Developing In SnowShu

Contributing to SnowShu is designed to be easy.

  1. To get started, create a fork of official repo.

  2. Clone your fork to your local machine. We suggest naming your own fork origin and the official repo upstream (these names are used in the docs).

  3. Start your dev environment with

>>> docker-compose up -d
  1. Shell into your dev environment with

>>> docker-compose exec snowshu /bin/bash

Note

Preventing Docker-Ception - Snowshu uses docker to create and run replicas, and as such developing in docker while using docker creates potential challenges. There is a great debate around the use of docker-in-docker (docker-ception).

For the purposes of developing SnowShu we prevent docker-ception by mounting the host docker.sock into the container, creating a “sideways” relationship between the development container and new spawns. This means you can docker ps on your host machine and see containers spawned from _inside_ the dev container. It also creates some tricky bits around resolving hostnames, but beats the potential mess of nesting-doll development.

Branching and PRing

We use a forking model.

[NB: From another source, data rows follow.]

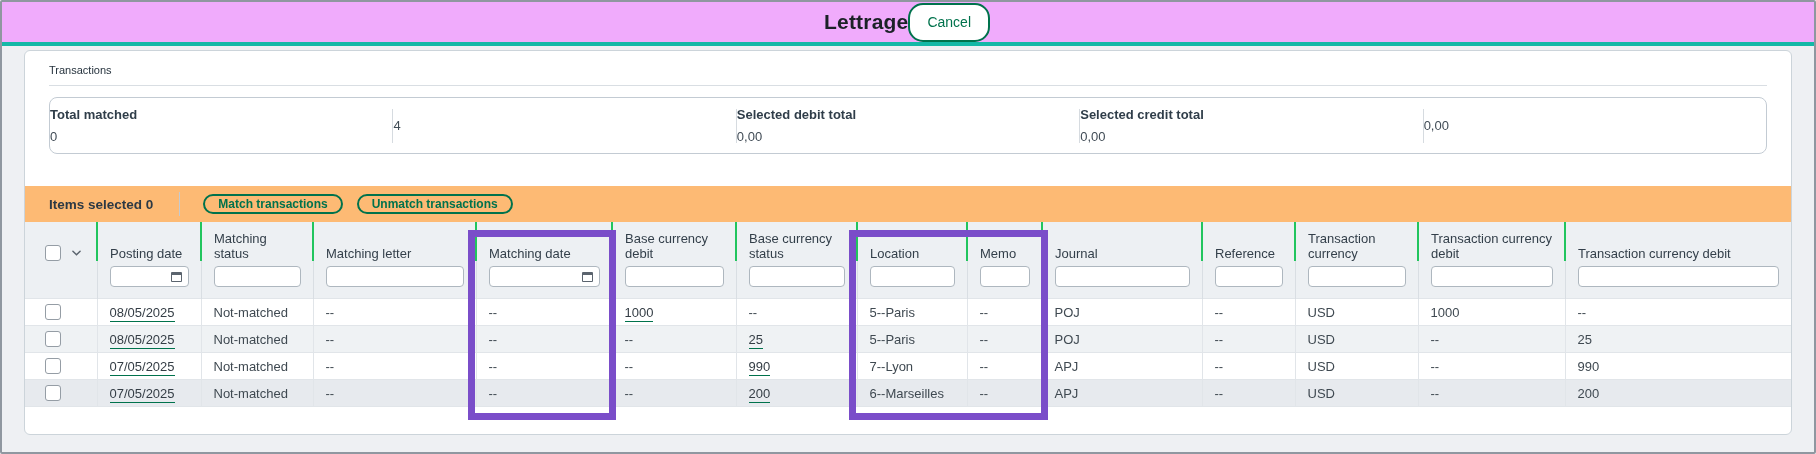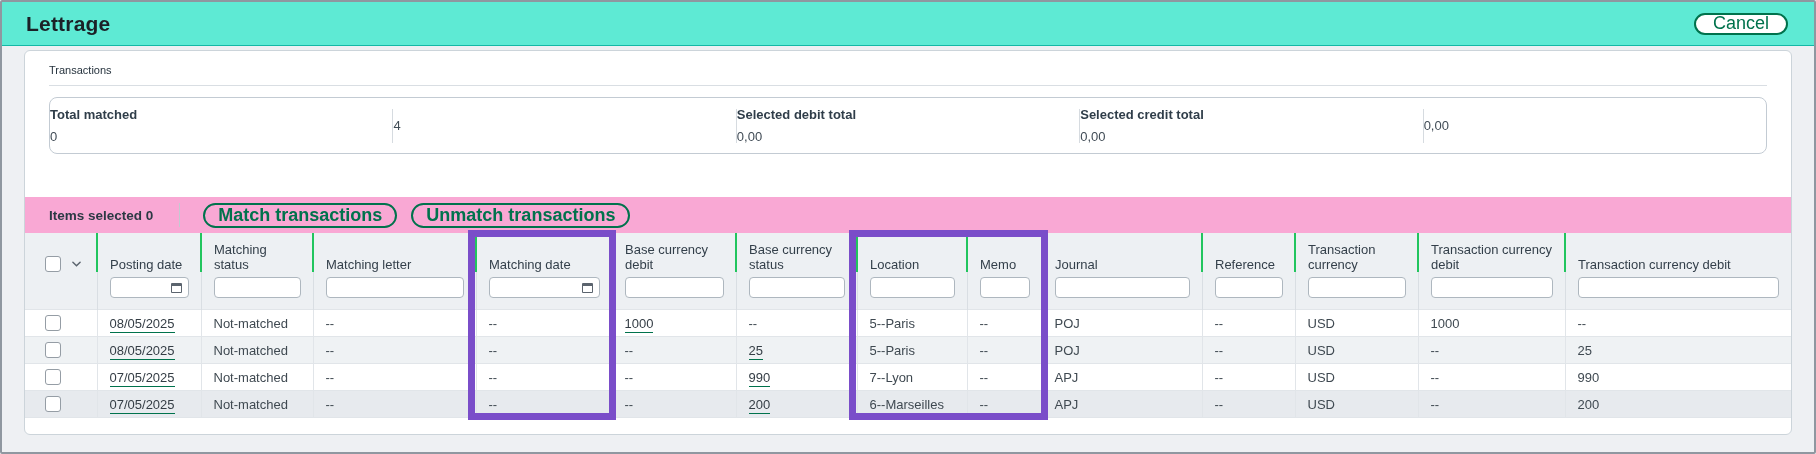--- a/index.html
+++ b/index.html
@@ -14,8 +14,8 @@
 
   
   .topbar{
-    height:44px; background:#5eead4; border-bottom:1px solid #14b8a6;
-    display:flex; align-items:center; justify-content:space-between;
+    height:44px; background:#f0abfc; border-bottom:4px solid #14b8a6;
+    display:flex; align-items:center; justify-content:center;
     padding:0 26px 0 24px;
   }
   .page-title{ font-size:21px; font-weight:bold; color:#1b2127; letter-spacing:.2px; }

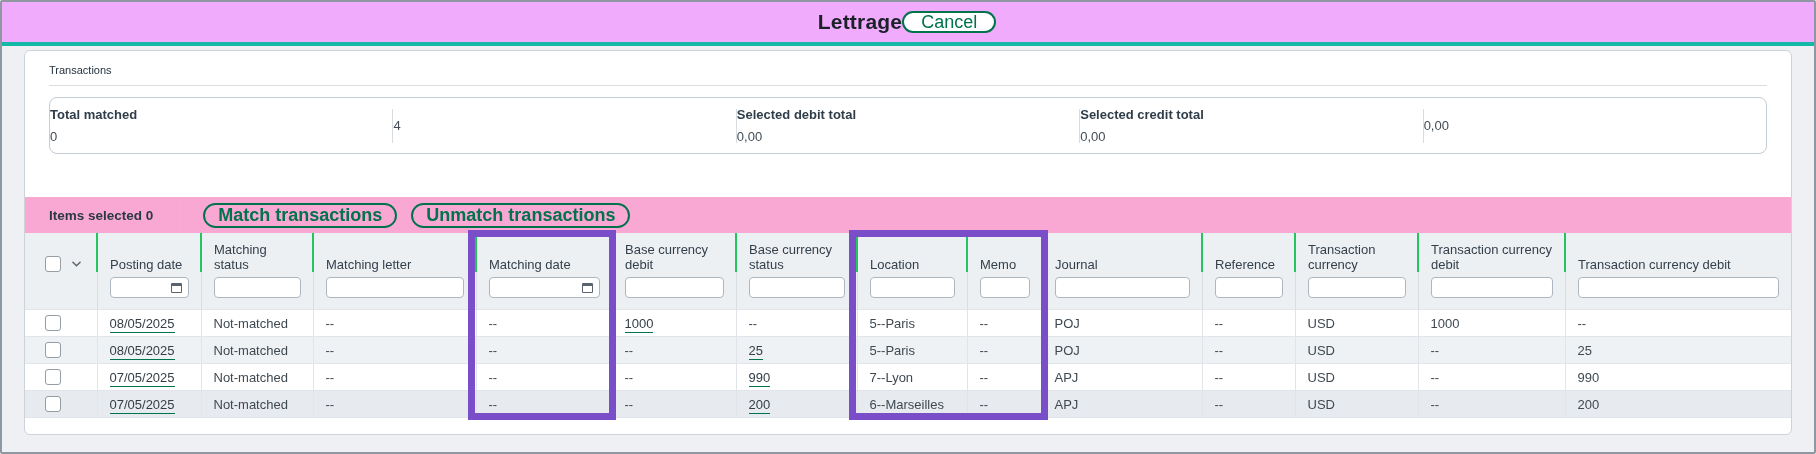--- a/index.html
+++ b/index.html
@@ -21,9 +21,9 @@
   .page-title{ font-size:21px; font-weight:bold; color:#1b2127; letter-spacing:.2px; }
   .topbar-actions{ display:flex; gap:8px; }
   .btn-lg{
-    height:22px; padding:0 17px; border:2px solid var(--green);
+    height:39px; padding:0 17px; border:2px solid var(--green);
     border-radius:15px; background:#fff; color:var(--green);
-    font-size:18px; font-weight:500; font-family:inherit;
+    font-size:14px; font-weight:500; font-family:inherit;
     display:flex; align-items:center; gap:9px; cursor:pointer;
   }
 

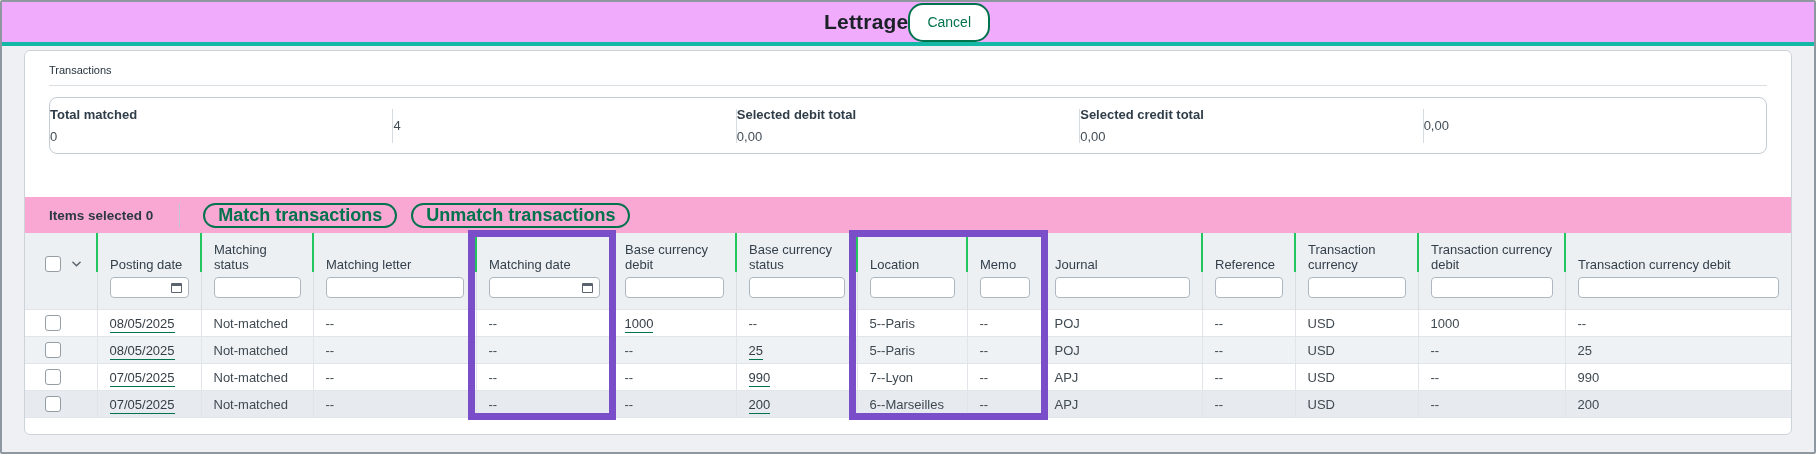--- a/index.html
+++ b/index.html
@@ -48,7 +48,7 @@
 
   
   .toolbar{
-    margin-top:43px; height:36px; background:#f9a8d4;
+    margin-top:32px; height:36px; background:#fdba74;
     display:flex; align-items:center; padding-left:24px; gap:4px;
   }
   .items-selected{ font-size:13.5px; font-weight:bold; color:#2c3944; }

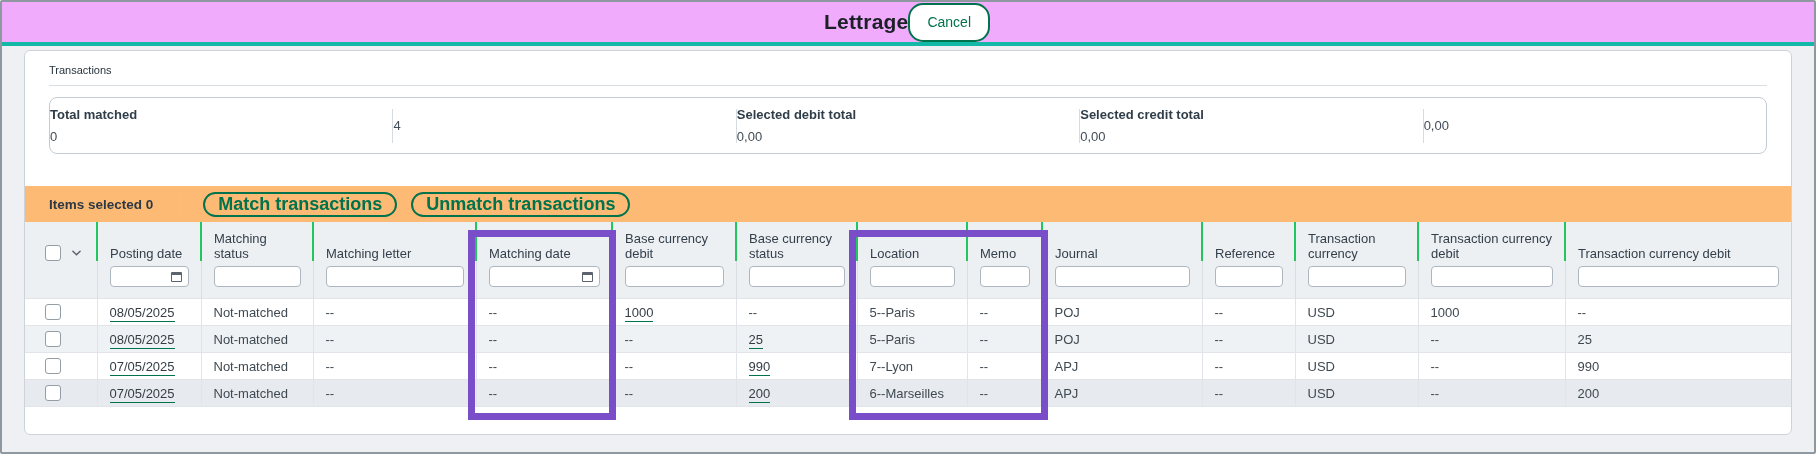--- a/index.html
+++ b/index.html
@@ -54,9 +54,9 @@
   .items-selected{ font-size:13.5px; font-weight:bold; color:#2c3944; }
   .vdiv{ width:1px; height:24px; background:#c3cad1; margin:0 19px 0 22px; }
   .btn-sm{
-    height:25px; padding:0 13px; border:2px solid var(--green);
+    height:20px; padding:0 13px; border:2px solid var(--green);
     border-radius:13px; background:transparent; color:var(--green);
-    font-size:18px; font-weight:600; font-family:inherit;
+    font-size:12px; font-weight:600; font-family:inherit;
     display:flex; align-items:center; cursor:pointer; margin-right:10px;
   }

So when working on a new feature:

  1. Check out a new branch with the GitHub issue # and the name (ie ISSUE-444-fix-banana-stand)

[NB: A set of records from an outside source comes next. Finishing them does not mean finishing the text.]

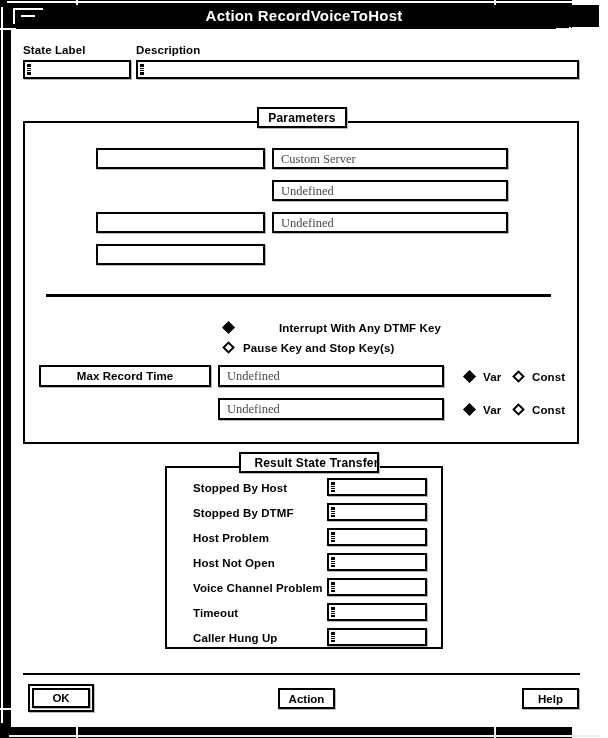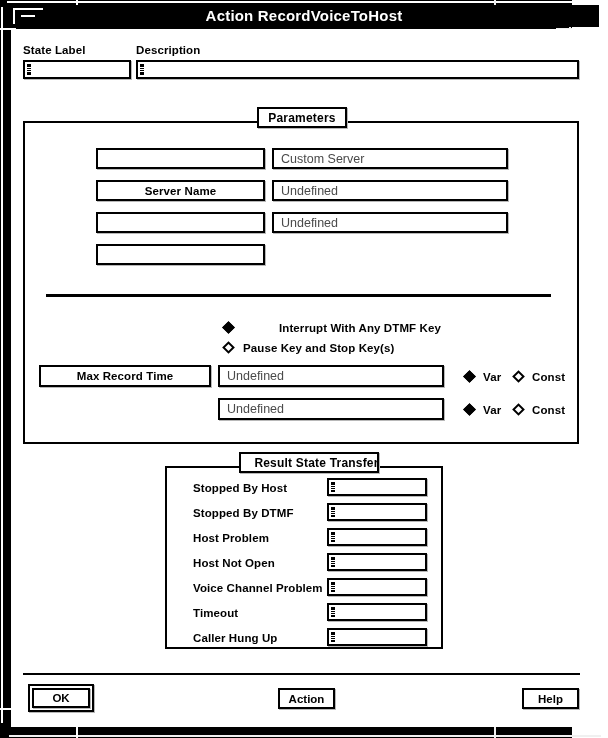--- a/index.html
+++ b/index.html
@@ -82,7 +82,7 @@
   .fieldvalue{
     position:absolute;left:7px;top:50%;transform:translateY(-50%);
     font-size:12.5px;font-weight:normal;color:#4a4a4a;white-space:nowrap;
-    font-family:Liberation Sans, sans-serif;
+    font-family:Liberation Serif, serif;
   }
 
   

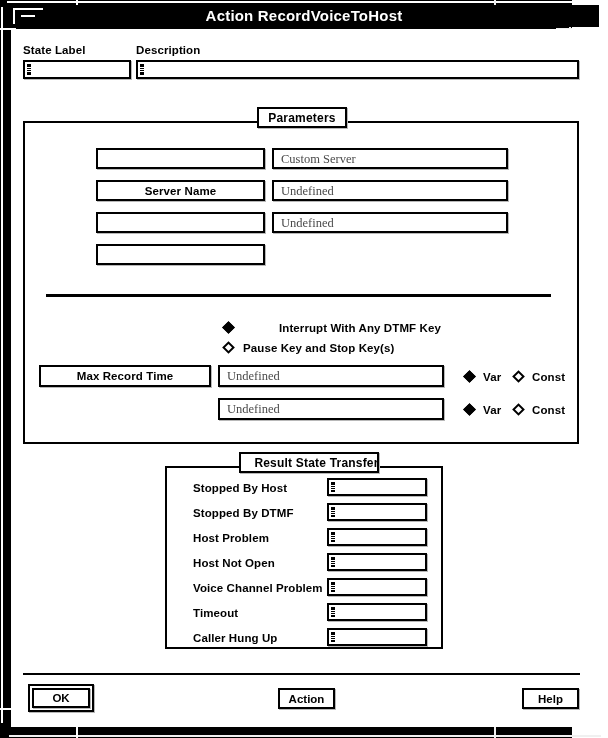--- a/index.html
+++ b/index.html
@@ -215,9 +215,6 @@
       <div class="fieldvalue">Custom Server</div>
     </div>
 
-    <div class="btnlabel" style="left:85px;top:151px;width:169px;height:21px;">
-      <span>Server Name</span>
-    </div>
     <div class="textfield" style="left:261px;top:151px;width:236px;height:21px;">
       <div class="fieldvalue">Undefined</div>
     </div>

  2. Do work and push to your origin.

  3. When ready create a PR from origin against the upstream development branch (master).

Testing

Since SnowShu is a tool for enabling TDD in data development, you can expect that SnowShu development leans heavily toward TDD. pytest-cov is included in dev requirements, so your dev cycle can easily be:

  1. Edit or author new test files in tests/unit and tests/integration to cover the feature you are working on.

  2. Run pytest –cov=snowshu tests/ to see them fail.

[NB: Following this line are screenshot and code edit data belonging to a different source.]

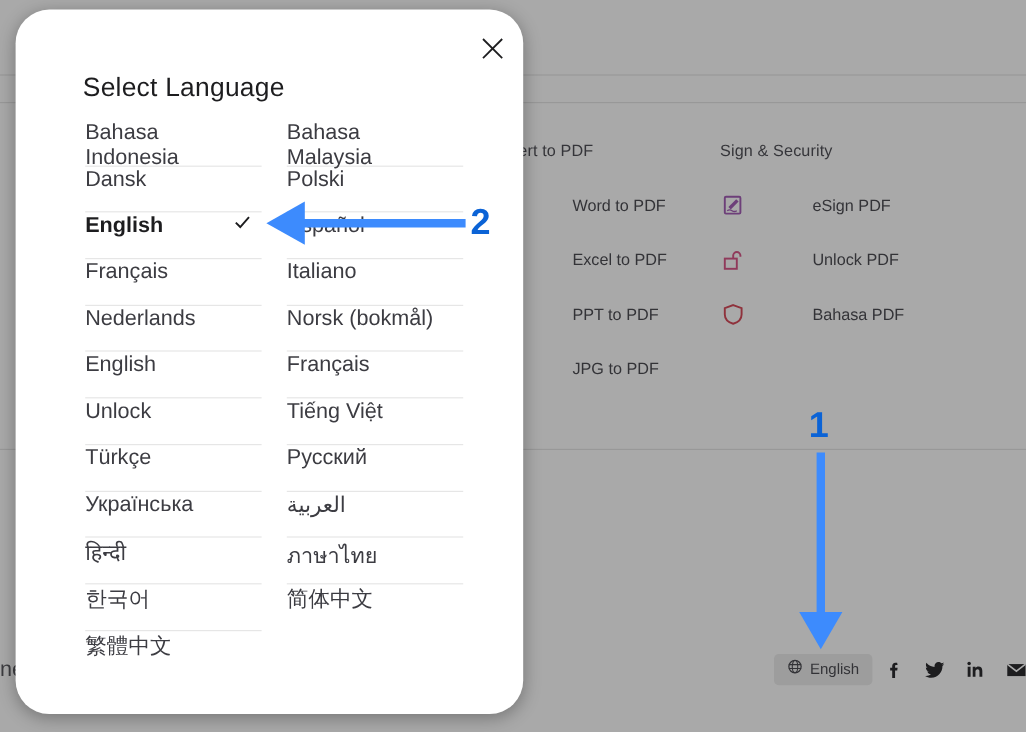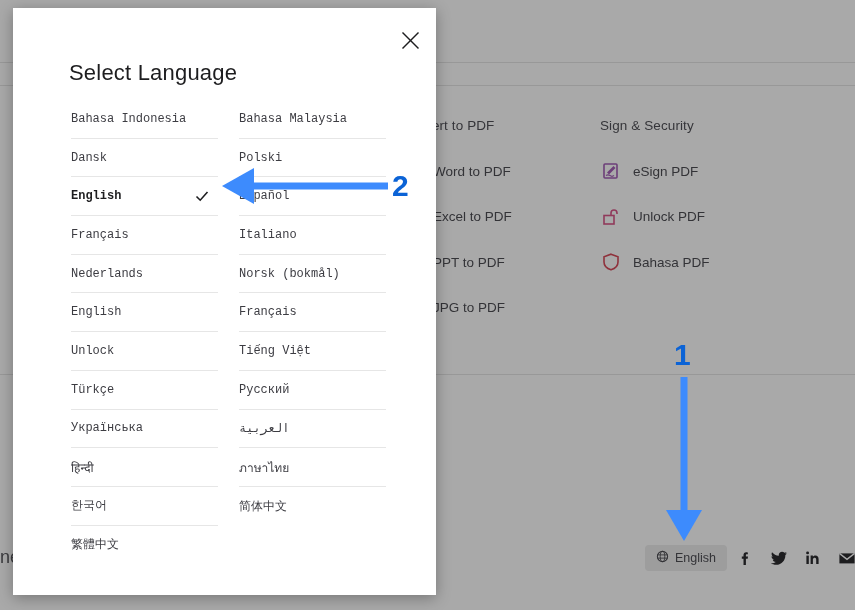--- a/index.html
+++ b/index.html
@@ -130,6 +130,7 @@
     background: #ffffff;
     z-index: 30;
     box-shadow: 0 3px 14px rgba(0,0,0,0.30);
+    border-radius: 28px;
   }
   #close-btn {
     position: absolute;

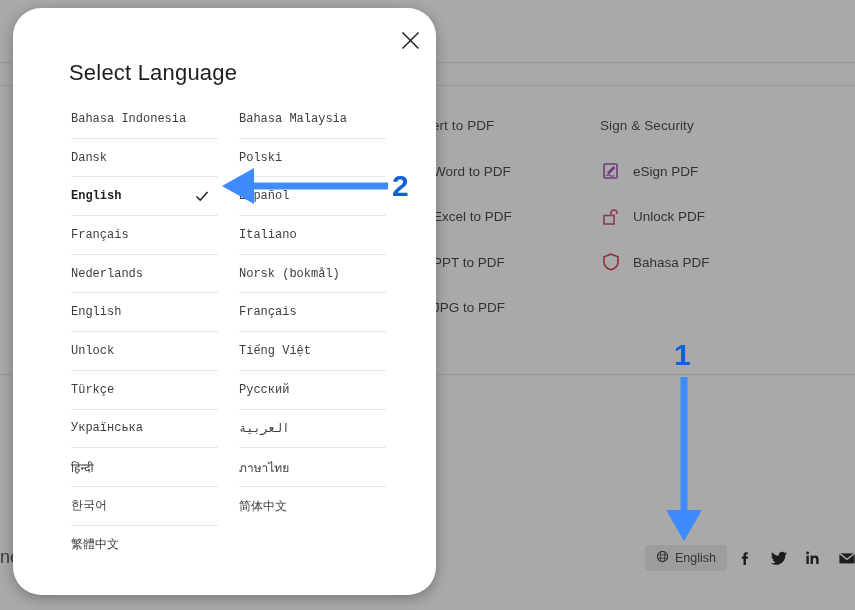--- a/index.html
+++ b/index.html
@@ -166,14 +166,13 @@
     height: 38.7px;
     border-bottom: 1px solid #e6e6e6;
     display: flex;
-    align-items: center;
+    align-items: flex-start;
     justify-content: space-between;
-    font-size: 12px;
+    font-size: 18px;
     color: #3c3c42;
     cursor: pointer;
     padding-right: 2px;
     box-sizing: border-box;
-    font-family: Liberation Mono, monospace;
   }
   .lang-cell.selected { font-weight: bold; color: #1d1d1f; }
   .lang-cell.last-row { border-bottom: none; }

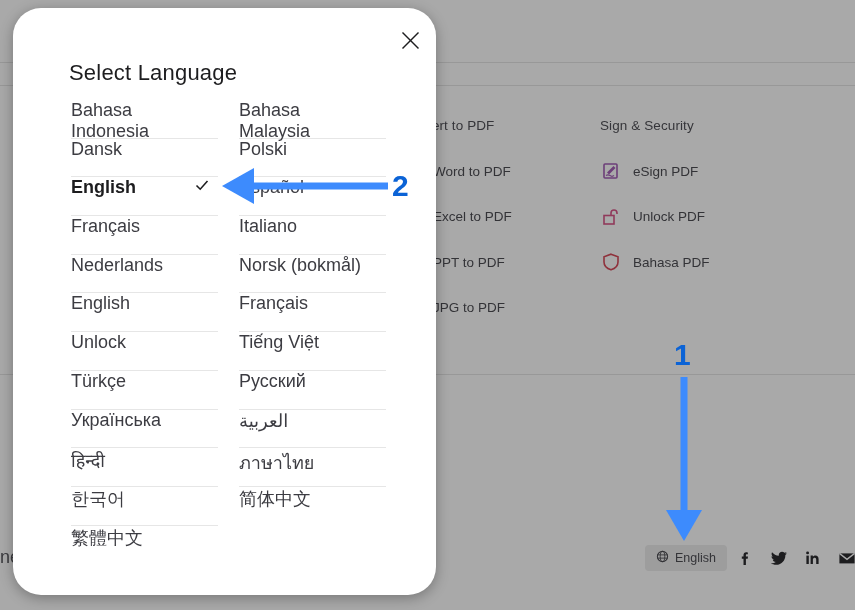--- a/index.html
+++ b/index.html
@@ -67,6 +67,7 @@
     font-size: 13.5px;
     color: #3b3b42;
     white-space: nowrap;
+    margin-left: 44px;
   }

  3. Edit the application code.

  4. Run tests again and edit application code again until all tests pass.

  5. Commit. Repeat.

Integration Testing

Integration tests require live test sources (ie Redshift, Snowflake, Bigquery instances). These tests will look for a credentials.yml in the folder /tests/assets/integration (included in .gitignore by default) to create source connection.

Warning

The spin up time of docker containers may vary system to system. Update DOCKER_SPIN_UP_TIMEOUT in tests/integration/snowflake/test_end_to_end.py, if tests fail because not enough time is given for containers to start up.

Test Data

Integration test data is included in the /tests/assets/data folder. The folder structure of the test data reflects how the integration tests are expecting the source db to be structured (ie database=SNOWSHU_DEVELOPMENT means the database name should be… you guessed it, SNOWSHU_DEVELOPMENT).

Data loading will vary by source data system, but you can start with the integration_test_setup.py script located in /tests/assets/ folder (under development).